The result should be every line in the data below that carries the string "size".

▸ Information supplied:
□ □ □
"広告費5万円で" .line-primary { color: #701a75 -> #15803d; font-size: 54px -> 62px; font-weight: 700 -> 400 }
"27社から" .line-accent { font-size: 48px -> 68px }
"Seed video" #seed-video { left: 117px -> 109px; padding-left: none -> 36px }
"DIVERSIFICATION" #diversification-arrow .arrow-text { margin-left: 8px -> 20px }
□ □ □
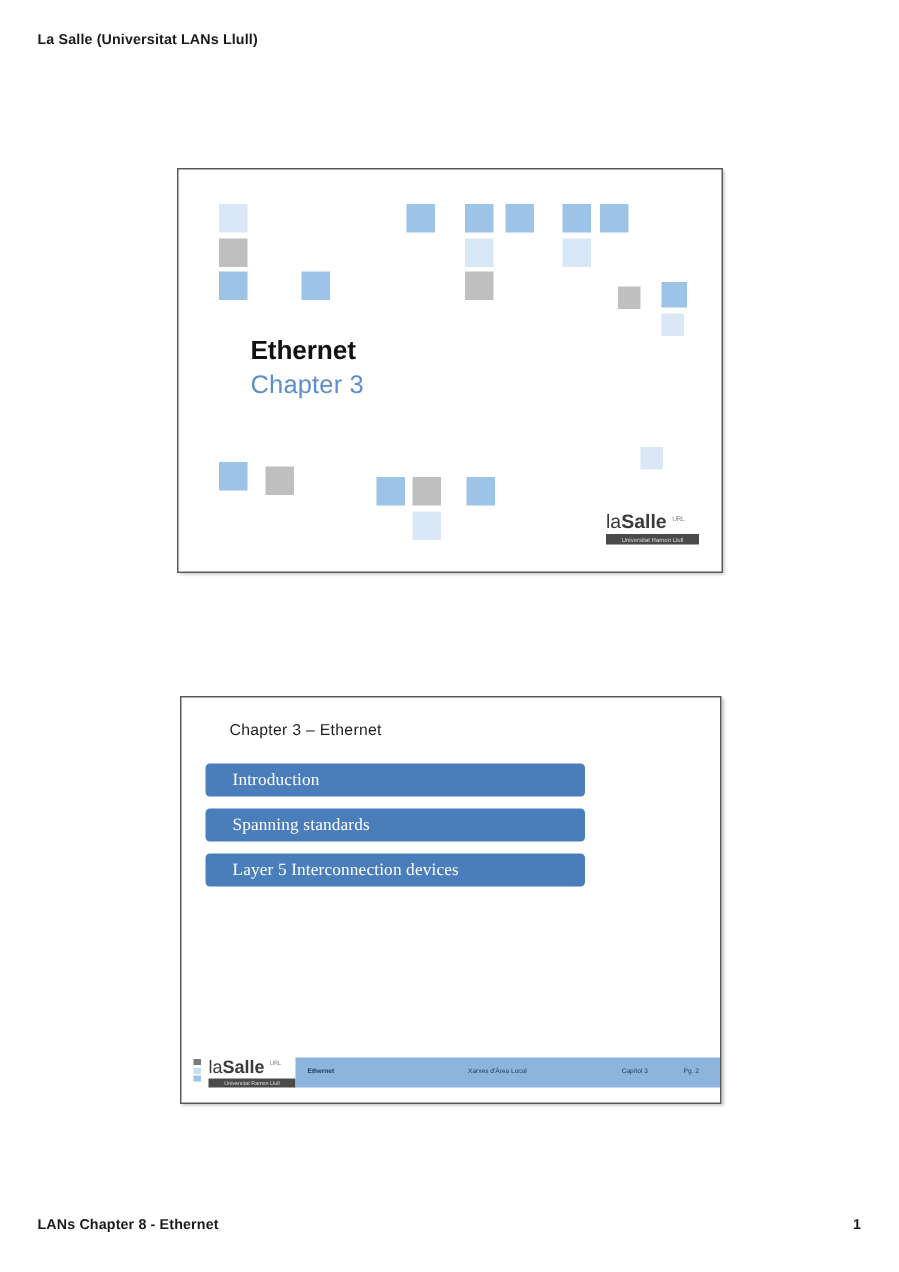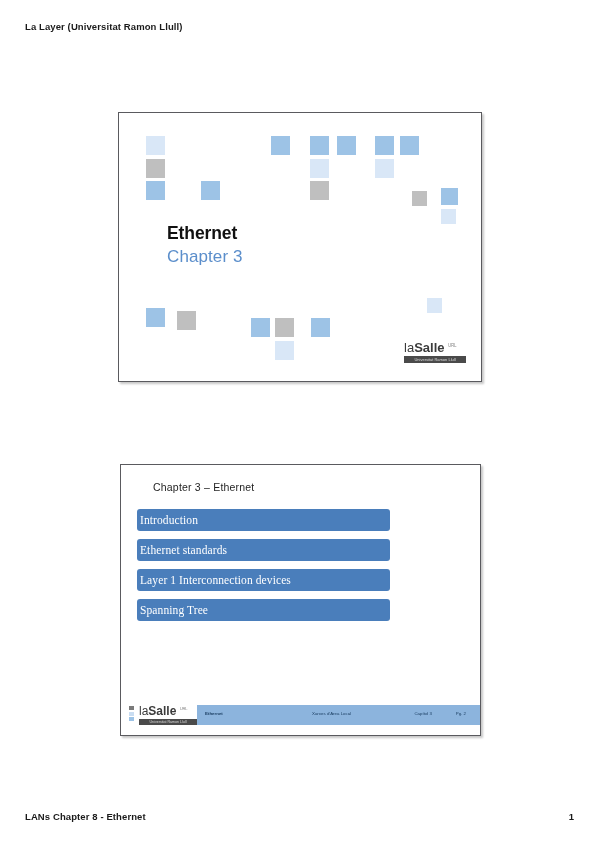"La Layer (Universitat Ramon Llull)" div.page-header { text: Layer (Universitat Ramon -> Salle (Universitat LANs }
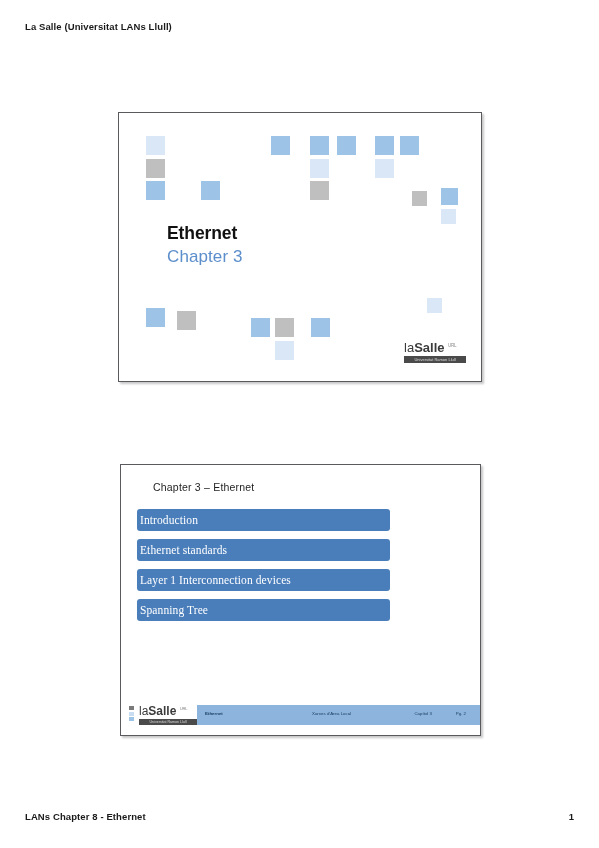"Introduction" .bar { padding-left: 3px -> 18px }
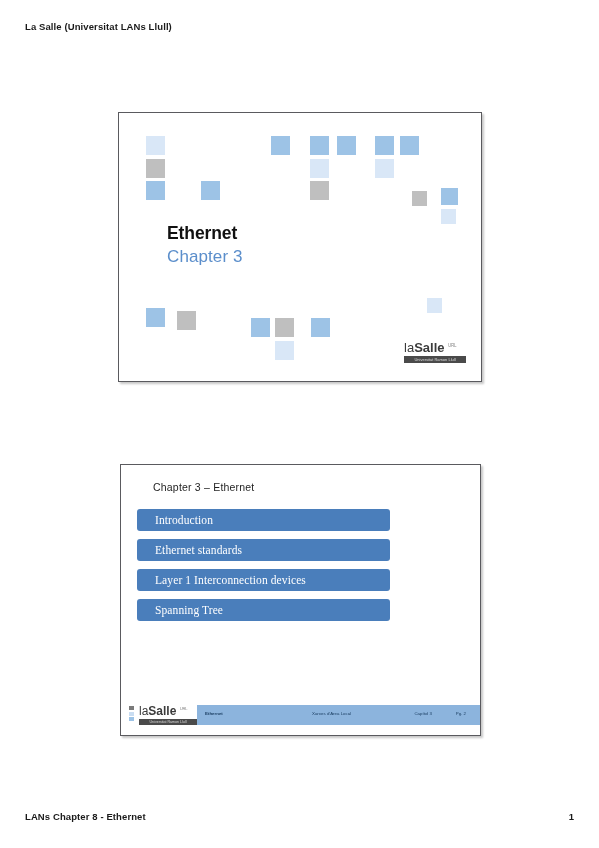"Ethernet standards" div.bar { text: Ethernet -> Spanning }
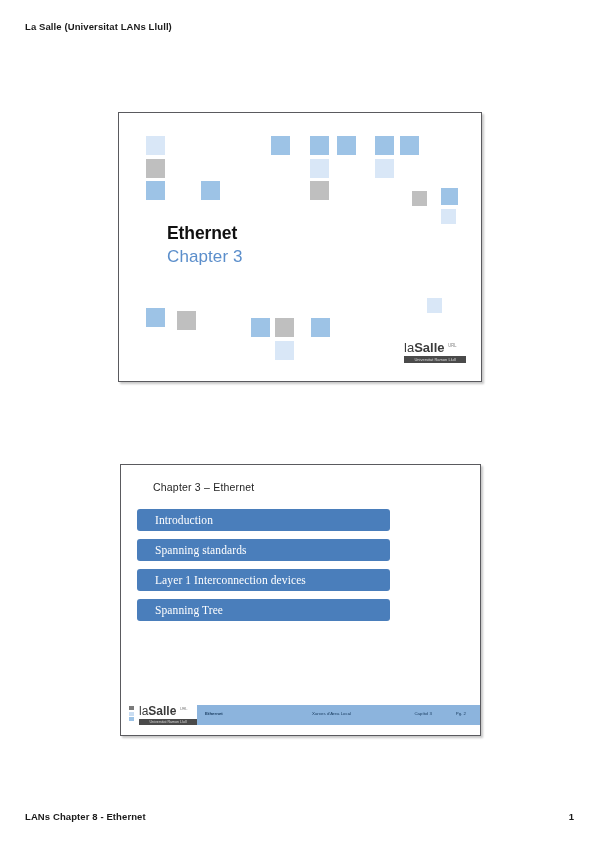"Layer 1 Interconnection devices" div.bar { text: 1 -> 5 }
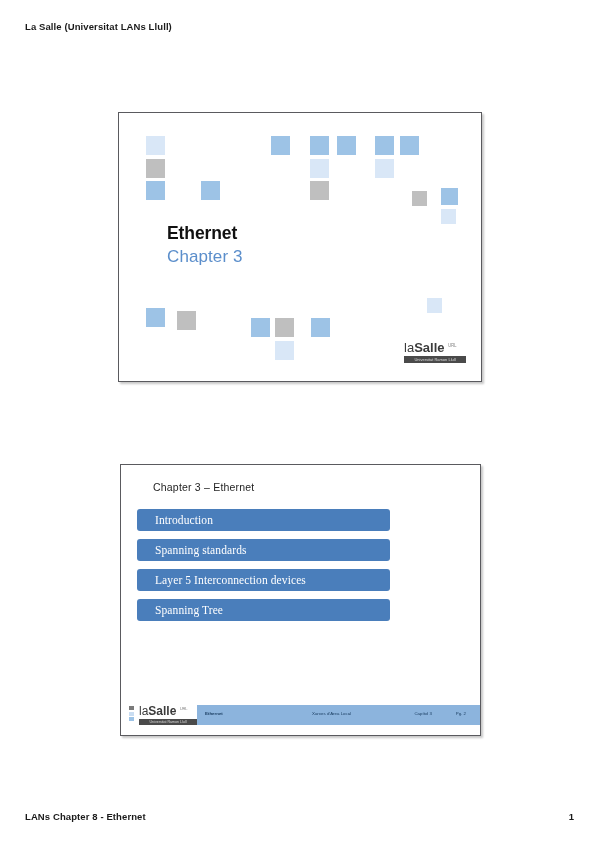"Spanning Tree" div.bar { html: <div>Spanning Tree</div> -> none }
□ □ □
▸ Task response:
"広告費5万円で" .line-primary { color: #701a75 -> #15803d; font-size: 54px -> 62px; font-weight: 700 -> 400 }
"27社から" .line-accent { font-size: 48px -> 68px }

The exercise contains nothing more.